# feeding



## peacedude (Apr 4, 2003)

I have 6, 2-3 in redbellies...how often should i feed them?

i have fish food
feeder goldfish
rosy reds
meat avalible to me

thanks!


----------



## JesseD (Mar 26, 2003)

3x a day


----------



## Mr. Hannibal (Feb 21, 2003)

At least once every day (2 or 3 times if you want them grow fast) till they get about 5-6" when you can feed them every other day!


----------



## InSinUAsian (Jan 3, 2003)

I would feed definately once a day.

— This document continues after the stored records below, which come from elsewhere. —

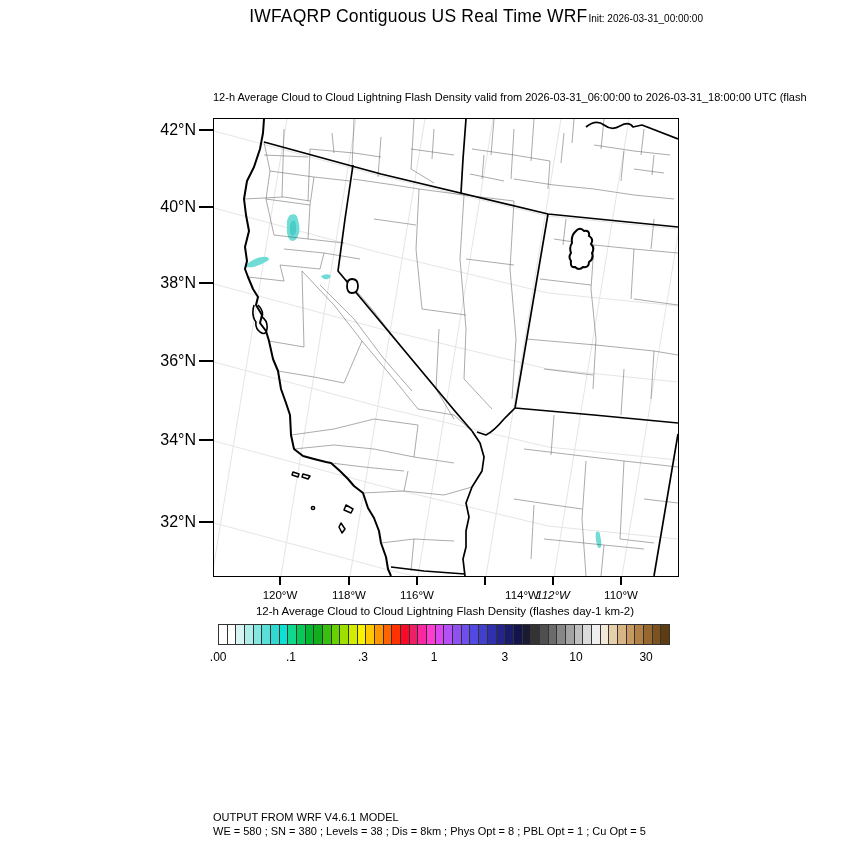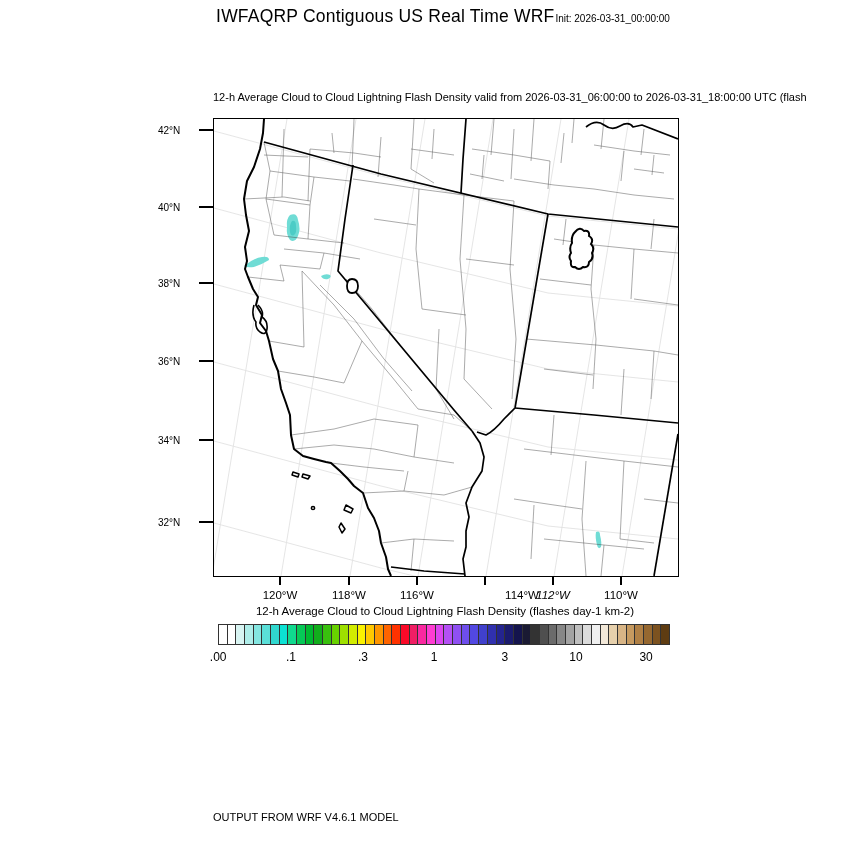--- a/index.html
+++ b/index.html
@@ -3,37 +3,37 @@
 <meta charset="utf-8">
 <style>
   html,body{margin:0;padding:0;}
   body{
     width:850px;height:850px;position:relative;background:#ffffff;
     font-family:"Liberation Sans", sans-serif;color:#000;overflow:hidden;
   }
   
   .title-wrap{
     position:absolute;left:183px;top:6px;width:520px;
-    display:flex;justify-content:center;align-items:baseline;white-space:nowrap;
+    display:flex;justify-content:flex-end;align-items:baseline;white-space:nowrap;
   }
   .title-main{font-size:17.5px;letter-spacing:.2px;}
   .title-init{font-size:10px;margin-left:1px;}
   
   .subtitle{
     position:absolute;left:213px;top:91px;font-size:11px;white-space:nowrap;
   }
   
   .map-frame{
     position:absolute;left:213px;top:118px;width:464px;height:457px;
     border:1.6px solid #000;box-sizing:content-box;background:#fff;
   }
   .map-frame svg{display:block;}
   .ytick{position:absolute;height:1.6px;width:14px;background:#000;left:199px;}
   .ytick-label{
-    position:absolute;font-size:10px;width:38px;text-align:left;left:158px;
+    position:absolute;font-size:16px;width:38px;text-align:right;left:158px;
     transform:translateY(-50%);
   }
   .xtick{position:absolute;width:1.6px;height:9px;background:#000;top:576px;}
   .xtick-label{
     position:absolute;font-size:11.5px;top:589px;transform:translateX(-50%);
     white-space:nowrap;
   }
   
   .cbar-label{
     position:absolute;left:213px;top:605px;width:464px;text-align:center;
@@ -315,13 +315,14 @@
     <span class="cbar-tick-label" style="left: 18.9%;">.1</span>
     <span class="cbar-tick-label" style="left: 34.9%;">.3</span>
     <span class="cbar-tick-label" style="left: 50.7%;">1</span>
     <span class="cbar-tick-label" style="left: 66.4%;">3</span>
     <span class="cbar-tick-label" style="left: 82.2%;">10</span>
     <span class="cbar-tick-label" style="left: 97.8%; text-align: center;">30</span>
   </div>
 
 <div class="footer">
   <div>OUTPUT FROM WRF V4.6.1 MODEL</div>
+  <div>WE = 580 ; SN = 380 ; Levels = 38 ; Dis = 8km ; Phys Opt = 8 ; PBL Opt = 1 ; Cu Opt = 5</div>
 </div>
 
 </body></html>

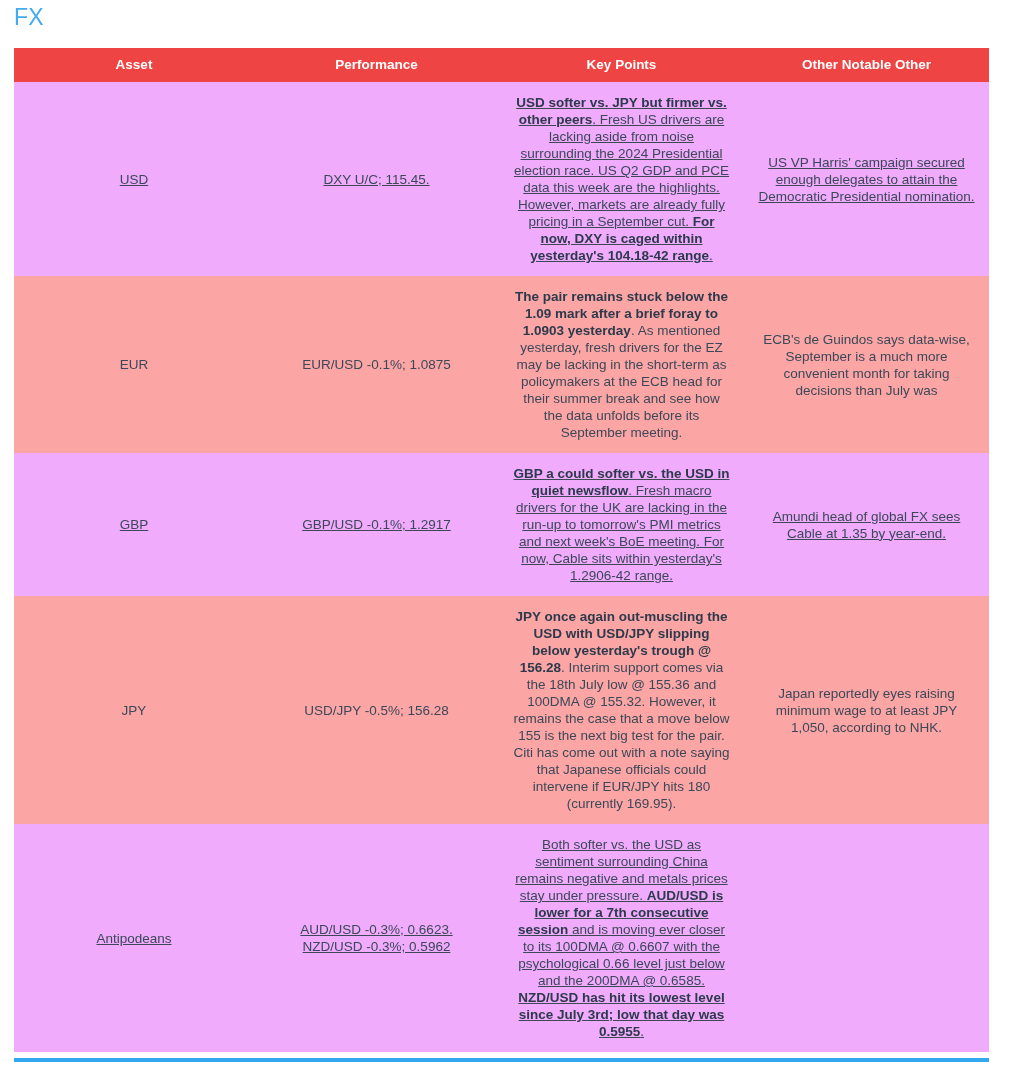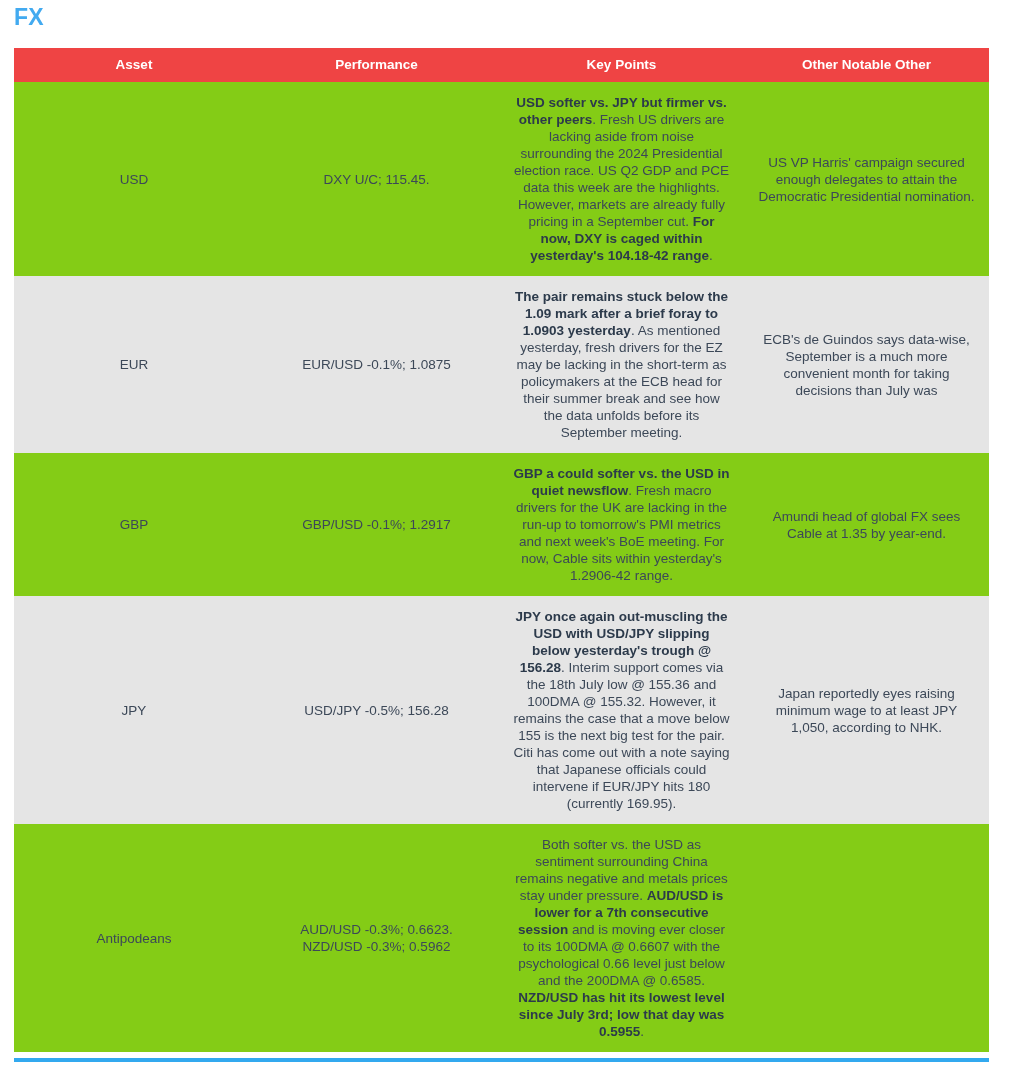--- a/index.html
+++ b/index.html
@@ -18,21 +18,21 @@
     position: relative;
     width: 1029px;
     height: 1086px;
     box-sizing: border-box;
   }
   .section-title {
     position: absolute;
     left: 14px;
     top: 2px;
     font-size: 23px;
-    font-weight: bold;
+    font-weight: normal;
     color: #42aaf0;
     letter-spacing: 0.3px;
     line-height: 30px;
   }
   .fx-table {
     position: absolute;
     left: 14px;
     top: 48px;
     width: 975px;
     border-collapse: collapse;
@@ -56,24 +56,25 @@
   .fx-table tbody td {
     vertical-align: middle;
     text-align: center;
     font-size: 13.5px;
     line-height: 17px;
     color: #3c4858;
     padding: 12px 14px;
     border: none;
   }
   .fx-table tbody tr.alt td {
-    background: #e5e5e5;
+    background: #fca5a5;
   }
   .fx-table tbody tr.plain td {
-    background: #84cc16;
+    background: #f0abfc;
+    text-decoration: underline;
   }
   td.cell-asset,
   td.cell-perf,
   td.cell-other {
     font-size: 13.5px;
   }
   td.cell-key {
     padding-left: 16px;
     padding-right: 16px;
     line-height: 17.5px;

When they are small, you might want to feed them more then once a day due to higher level of canibalism. When they get larger, you can space the feedings out to even every other day.










~Dj


----------



## SnowCichlid (Jan 10, 2003)

Describe exactly what your "fish food: is?


----------



## o snap its eric (Feb 19, 2003)

Once a day at least. No more than 2x a day IMO


----------



## thePACK (Jan 3, 2003)

every other day....feeding everyday causes my tank to get to dirty too quick..


----------



## BuzzLitYr (May 20, 2003)

Take about half as long???


----------



## RhomZilla (Feb 12, 2003)

I would suggest 3x for growing Ps that size. Different varieites would be good so that they wont get used to the same food growing up.


----------



## SnowCichlid (Jan 10, 2003)

RhomZilla said:


> I would suggest 3x for growing Ps that size. Different varieites would be good so that they wont get used to the same food growing up.


----------